(Beginning of Records supplied)
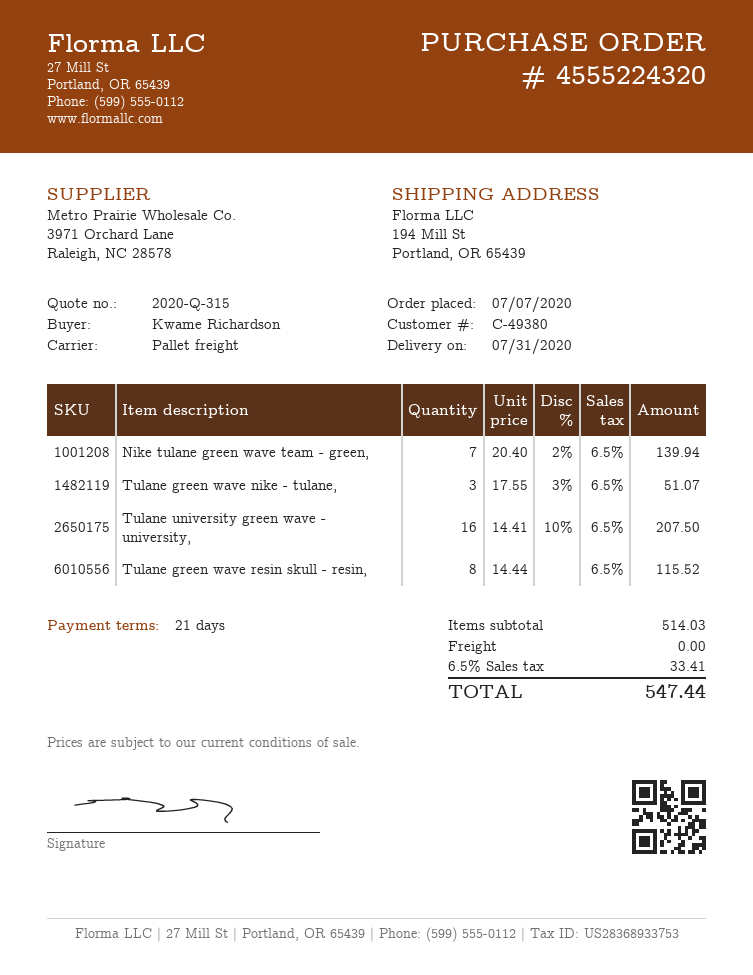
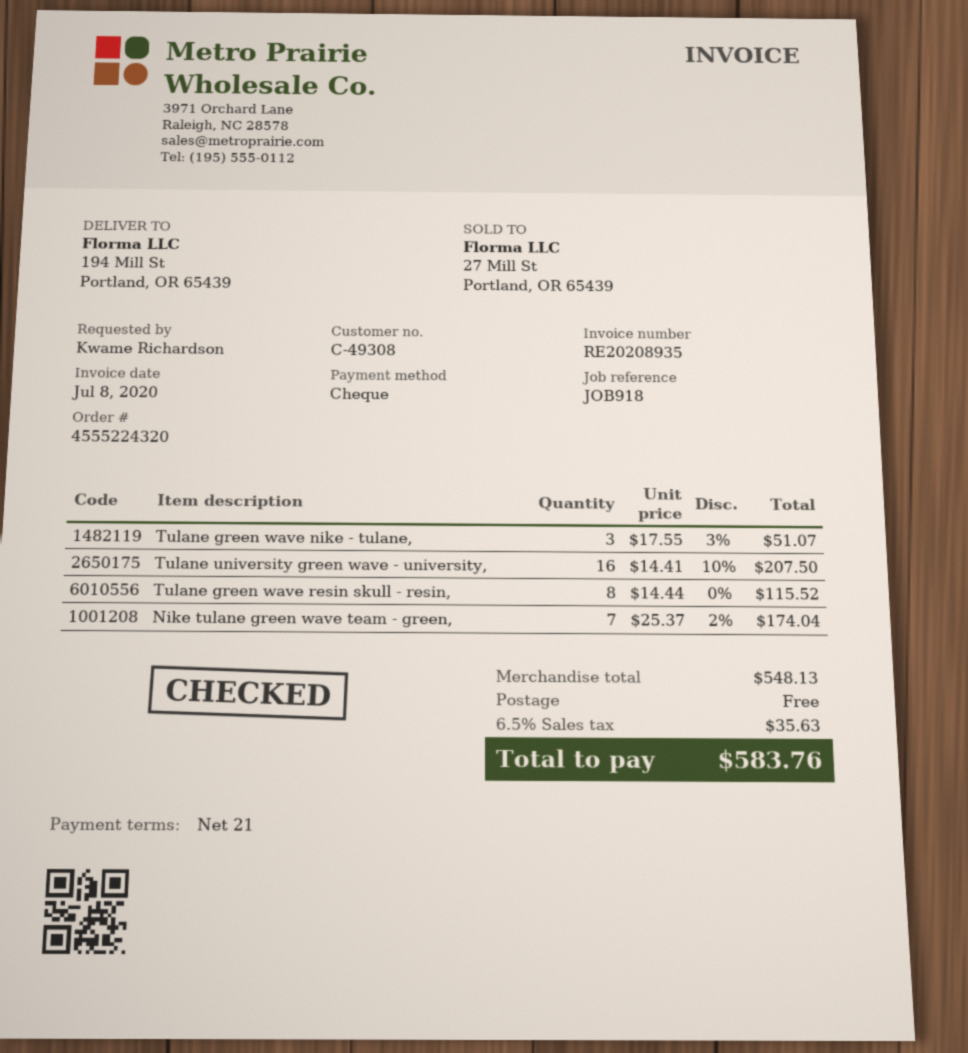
customer number: C-49380 -> C-49308
Nike tulane green wave team - green,: 7 x 20.40 - 2% = 139.94 -> 7 x 25.37 - 2% = 174.04
subtotal: 514.03 -> 548.13
tax: 6.5% = 33.41 -> 6.5% = 35.63
total: 547.44 -> 583.76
(End of Records supplied)
Could you restate every record above word for word, dropping the pictures?

customer number: C-49380 -> C-49308
Nike tulane green wave team - green,: 7 x 20.40 - 2% = 139.94 -> 7 x 25.37 - 2% = 174.04
subtotal: 514.03 -> 548.13
tax: 6.5% = 33.41 -> 6.5% = 35.63
total: 547.44 -> 583.76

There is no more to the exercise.